■ HOW TO COMPLETE THIS TASK
Only the pictures are to be left out; write out the rest of the data exactly.

▼

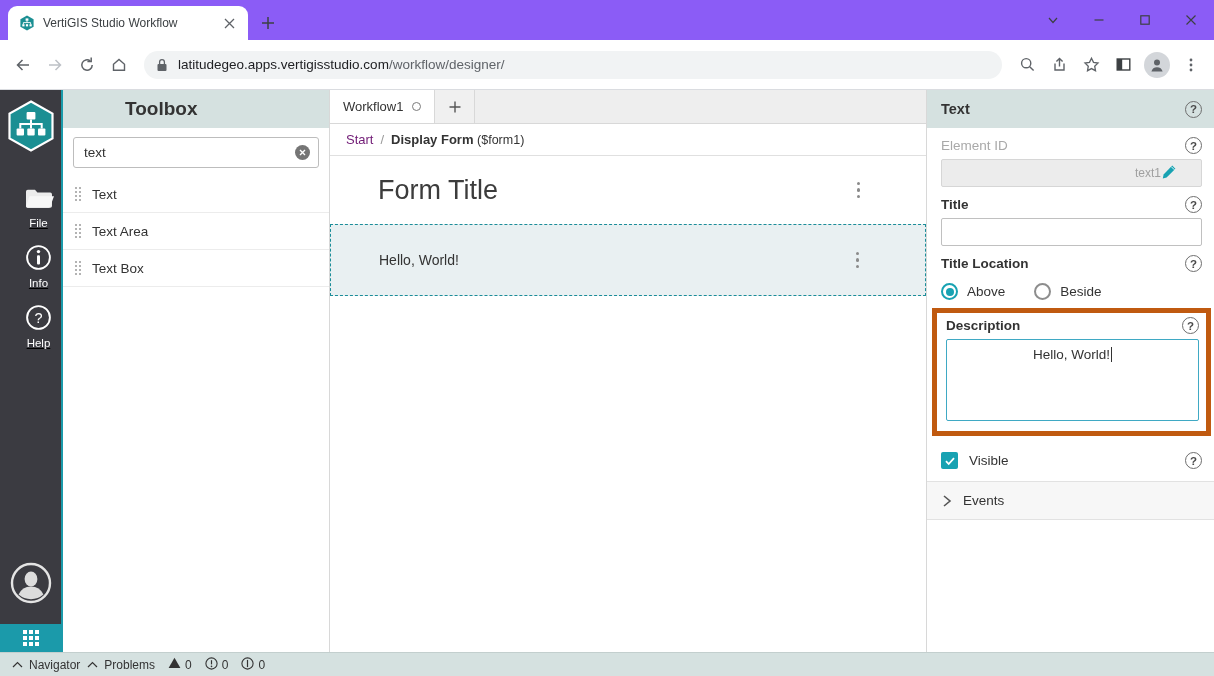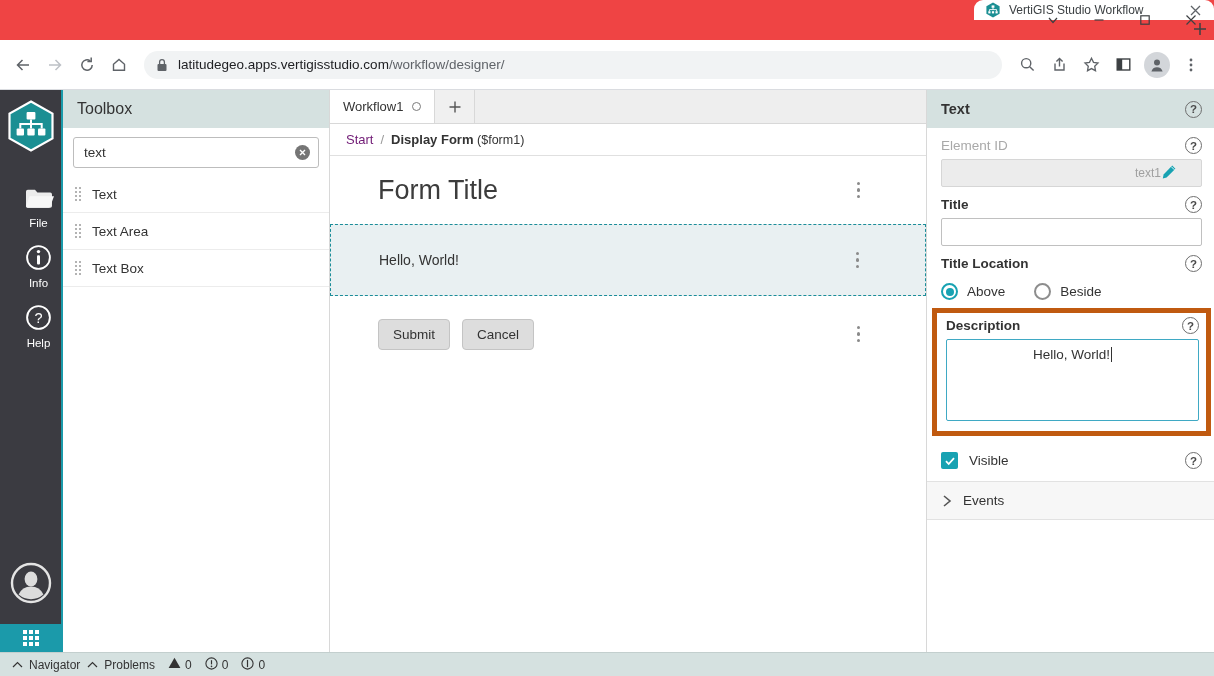--- a/index.html
+++ b/index.html
@@ -6,24 +6,23 @@
   html, body {
     width: 1214px; height: 676px;
     font-family: "Liberation Sans", sans-serif;
     background: #ffffff; overflow: hidden;
   }
 
   
   .browser { width: 1214px; height: 676px; display: flex; flex-direction: column; }
 
   .tabstrip {
-    height: 40px; background: #ef4444;
+    height: 40px; background: #8b5cf6;
     display: flex; align-items: flex-end; position: relative;
     padding-left: 8px;
-    flex-direction: column;
   }
   .tab {
     height: 34px; width: 240px; background: #ffffff;
     border-radius: 9px 9px 0 0; display: flex; align-items: center;
     padding: 0 10px; gap: 8px; position: relative;
   }
   .tab-favicon {
     width: 17px; height: 17px; flex: 0 0 auto;
     display: flex; align-items: center; justify-content: center;
   }
@@ -81,40 +80,40 @@
 
   
   .rail {
     width: 63px; background: #3b3b41; display: flex;
     flex-direction: column; align-items: center;
     border-right: 2px solid #1b9aaa; position: relative;
   }
   .rail-logo { margin-top: 10px; margin-bottom: 22px; }
   .rail-item {
     width: 63px; padding: 9px 0 6px 16px; display: flex;
-    flex-direction: column; align-items: center; gap: 2px;
+    flex-direction: column; align-items: center; gap: 2px; text-decoration: underline;
   }
   .rail-item-label { font-size: 11.5px; color: #ffffff; }
   .rail-spacer { flex: 1 1 auto; }
   .rail-avatar { margin-bottom: 16px; }
   .rail-footer {
     width: 63px; height: 28px; background: #1b9aaa;
     display: flex; align-items: center; justify-content: center;
   }
 
   
   .toolbox {
     width: 267px; background: #ffffff; display: flex; flex-direction: column;
     border-right: 1px solid #d8d8d8;
   }
   .toolbox-header {
     height: 38px; background: #d5e1e0; display: flex; align-items: center;
     padding: 0 14px;
   }
-  .toolbox-title { font-size: 16px; font-weight: normal; color: #333; }
+  .toolbox-title { font-size: 19px; font-weight: bold; color: #333; margin-left: 48px; }
   .toolbox-search-wrap { padding: 9px 10px 8px 10px; background: #fff; }
   .search-box {
     height: 31px; border: 1px solid #bdbdbd; border-radius: 3px;
     display: flex; align-items: center; padding: 0 8px 0 10px; background: #fff;
   }
   .search-value { flex: 1 1 auto; font-size: 13.5px; color: #333; }
   .search-clear {
     width: 15px; height: 15px; border-radius: 50%; background: #757575;
     display: flex; align-items: center; justify-content: center; flex: 0 0 auto;
   }
@@ -574,29 +573,20 @@
 
         <div class="form-row form-text-row">
           <span class="form-text">Hello, World!</span>
           <span class="kebab">
             <i class="kebab-dot"></i>
               <i class="kebab-dot"></i>
               <i class="kebab-dot"></i>
           </span>
         </div>
 
-        <div class="form-row form-btn-row">
-          <span class="fbtn">Submit</span>
-          <span class="fbtn">Cancel</span>
-          <span class="kebab">
-            <i class="kebab-dot"></i>
-              <i class="kebab-dot"></i>
-              <i class="kebab-dot"></i>
-          </span>
-        </div>
 
       </div>
     </div>
 
     <div class="props">
       <div class="props-header">
         <span class="props-title">Text</span>
         <span class="help-icon">?</span>
       </div>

▲

■ FINISHED EXERCISE
--- a/index.html
+++ b/index.html
@@ -6,24 +6,23 @@
   html, body {
     width: 1214px; height: 676px;
     font-family: "Liberation Sans", sans-serif;
     background: #ffffff; overflow: hidden;
   }
 
   
   .browser { width: 1214px; height: 676px; display: flex; flex-direction: column; }
 
   .tabstrip {
-    height: 40px; background: #ef4444;
+    height: 40px; background: #8b5cf6;
     display: flex; align-items: flex-end; position: relative;
     padding-left: 8px;
-    flex-direction: column;
   }
   .tab {
     height: 34px; width: 240px; background: #ffffff;
     border-radius: 9px 9px 0 0; display: flex; align-items: center;
     padding: 0 10px; gap: 8px; position: relative;
   }
   .tab-favicon {
     width: 17px; height: 17px; flex: 0 0 auto;
     display: flex; align-items: center; justify-content: center;
   }
@@ -81,40 +80,40 @@
 
   
   .rail {
     width: 63px; background: #3b3b41; display: flex;
     flex-direction: column; align-items: center;
     border-right: 2px solid #1b9aaa; position: relative;
   }
   .rail-logo { margin-top: 10px; margin-bottom: 22px; }
   .rail-item {
     width: 63px; padding: 9px 0 6px 16px; display: flex;
-    flex-direction: column; align-items: center; gap: 2px;
+    flex-direction: column; align-items: center; gap: 2px; text-decoration: underline;
   }
   .rail-item-label { font-size: 11.5px; color: #ffffff; }
   .rail-spacer { flex: 1 1 auto; }
   .rail-avatar { margin-bottom: 16px; }
   .rail-footer {
     width: 63px; height: 28px; background: #1b9aaa;
     display: flex; align-items: center; justify-content: center;
   }
 
   
   .toolbox {
     width: 267px; background: #ffffff; display: flex; flex-direction: column;
     border-right: 1px solid #d8d8d8;
   }
   .toolbox-header {
     height: 38px; background: #d5e1e0; display: flex; align-items: center;
     padding: 0 14px;
   }
-  .toolbox-title { font-size: 16px; font-weight: normal; color: #333; }
+  .toolbox-title { font-size: 19px; font-weight: bold; color: #333; margin-left: 48px; }
   .toolbox-search-wrap { padding: 9px 10px 8px 10px; background: #fff; }
   .search-box {
     height: 31px; border: 1px solid #bdbdbd; border-radius: 3px;
     display: flex; align-items: center; padding: 0 8px 0 10px; background: #fff;
   }
   .search-value { flex: 1 1 auto; font-size: 13.5px; color: #333; }
   .search-clear {
     width: 15px; height: 15px; border-radius: 50%; background: #757575;
     display: flex; align-items: center; justify-content: center; flex: 0 0 auto;
   }
@@ -574,29 +573,20 @@
 
         <div class="form-row form-text-row">
           <span class="form-text">Hello, World!</span>
           <span class="kebab">
             <i class="kebab-dot"></i>
               <i class="kebab-dot"></i>
               <i class="kebab-dot"></i>
           </span>
         </div>
 
-        <div class="form-row form-btn-row">
-          <span class="fbtn">Submit</span>
-          <span class="fbtn">Cancel</span>
-          <span class="kebab">
-            <i class="kebab-dot"></i>
-              <i class="kebab-dot"></i>
-              <i class="kebab-dot"></i>
-          </span>
-        </div>
 
       </div>
     </div>
 
     <div class="props">
       <div class="props-header">
         <span class="props-title">Text</span>
         <span class="help-icon">?</span>
       </div>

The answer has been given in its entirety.